DATASET –
[Start of Attachment]

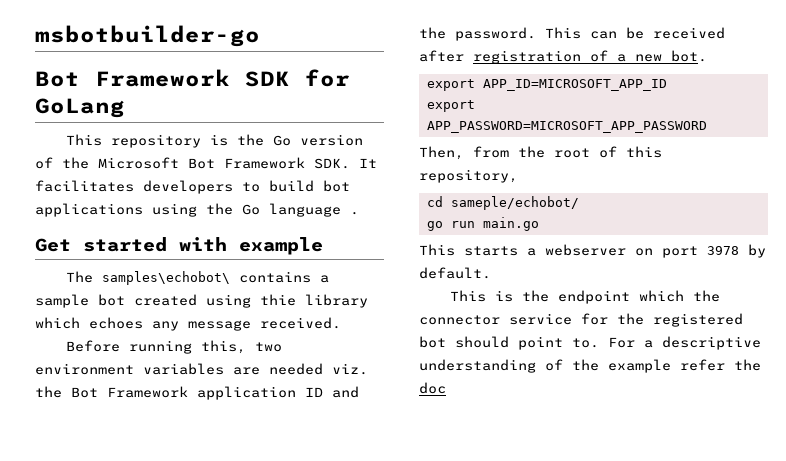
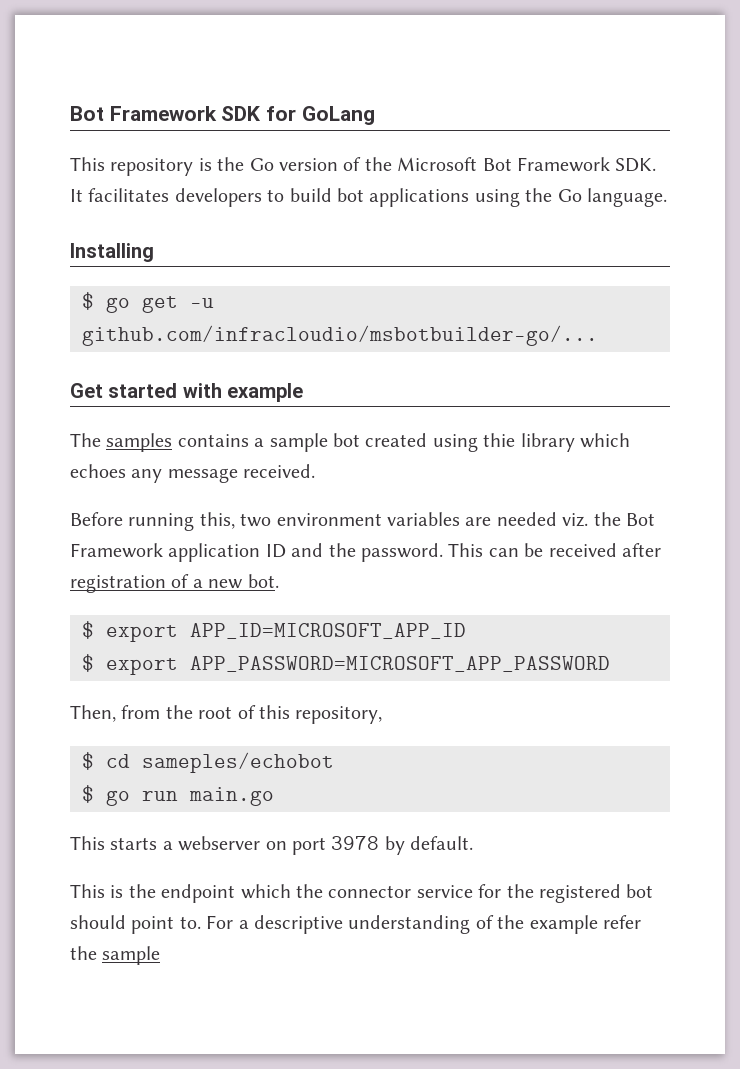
[35,25,260,47] msbotbuilder-go // -> (70, 113) none
[269,203,359,217] language . -> [586,188,667,207] [70,243,154,262] [82,292,214,313] [82,325,598,346] language. // Installing // $ go get -u github.com/infracloudio/msbotbuilder-go/...
[101,271,230,285] samples\echobot\ -> [106,433,173,452] samples
(707, 56) none -> [82,621,94,639] $
(667, 85) none -> [82,654,94,672] $
[426,196,579,210] cd sameple/echobot/ // -> [82,752,334,773] [82,785,94,803] $ cd sameples/echobot // $
[419,382,446,394] doc -> [102,946,161,965] sample

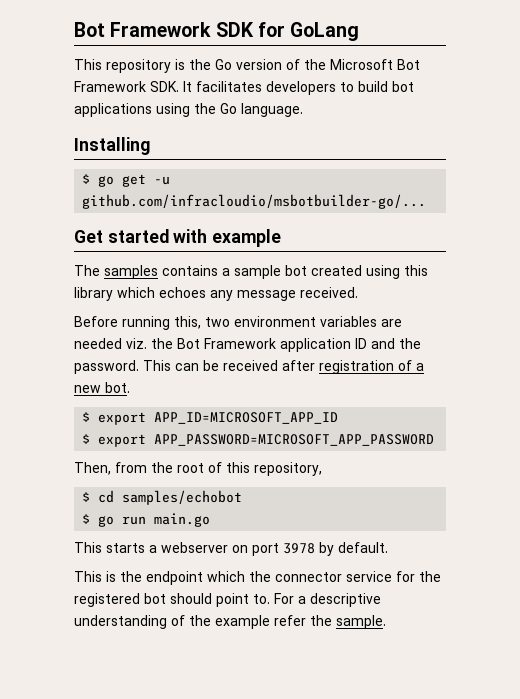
[483,433,516,447] thie -> [404,265,428,276] this
[142,752,334,773] sameples/echobot -> [122,490,243,505] samples/echobot
[102,946,161,965] sample -> [336,615,386,629] sample.

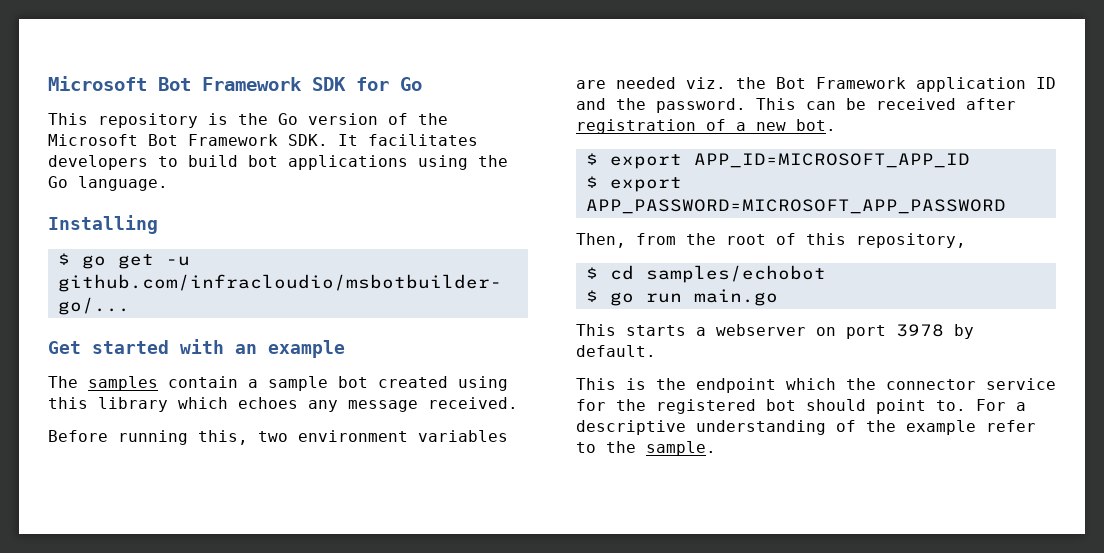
(74, 29) none -> [48,76,147,91] Microsoft
[290,22,360,41] GoLang -> [400,77,422,91] Go
(208, 236) none -> [235,344,257,354] an
[162,265,218,276] contains -> [168,376,238,388] contain
(306, 620) none -> [576,442,596,453] to

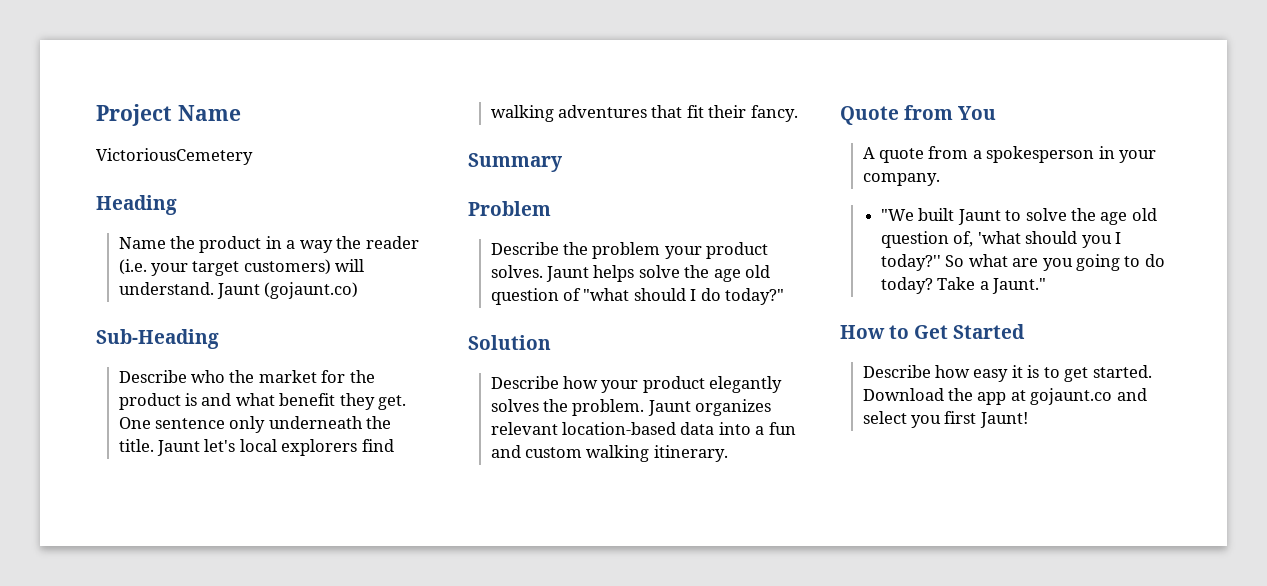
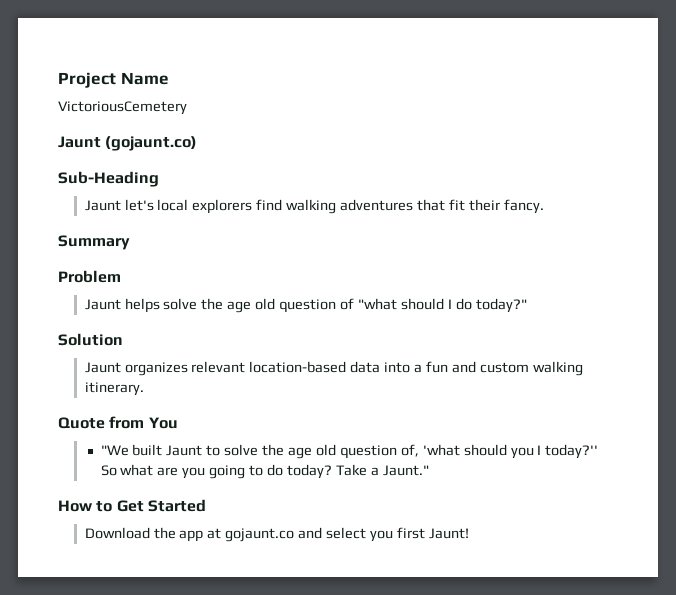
[96,195,177,215] [118,236,419,253] [118,259,365,276] [118,282,359,299] [96,329,219,349] [118,370,375,383] [118,393,407,410] [118,416,392,433] [118,439,154,452] Heading // Name the product in a way the reader (i.e. your target customers) will understand. Jaunt (gojaunt.co) // Sub-Heading // Describe who the market for the product is and what benefit they get. One sentence only underneath the title. -> [58,136,198,151] [58,171,159,187] Jaunt (gojaunt.co) // Sub-Heading //
[490,242,769,259] [490,265,543,278] Describe the problem your product solves. -> (121, 276) none
[490,376,783,393] [490,399,645,416] Describe how your product elegantly solves the problem. -> (123, 339) none
[862,146,1157,163] [862,173,940,186] // A quote from a spokesperson in your company. -> (178, 423) none
[862,365,1152,382] Describe how easy it is to get started. -> (206, 505) none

[End of Attachment]

EXERCISE REQUIREMENTS – Read the listing line by line, and copy each line in which the word "your" is found.

RESPONSE FOR THIS EXERCISE –
[96,195,177,215] [118,236,419,253] [118,259,365,276] [118,282,359,299] [96,329,219,349] [118,370,375,383] [118,393,407,410] [118,416,392,433] [118,439,154,452] Heading // Name the product in a way the reader (i.e. your target customers) will understand. Jaunt (gojaunt.co) // Sub-Heading // Describe who the market for the product is and what benefit they get. One sentence only underneath the title. -> [58,136,198,151] [58,171,159,187] Jaunt (gojaunt.co) // Sub-Heading //
[490,242,769,259] [490,265,543,278] Describe the problem your product solves. -> (121, 276) none
[490,376,783,393] [490,399,645,416] Describe how your product elegantly solves the problem. -> (123, 339) none
[862,146,1157,163] [862,173,940,186] // A quote from a spokesperson in your company. -> (178, 423) none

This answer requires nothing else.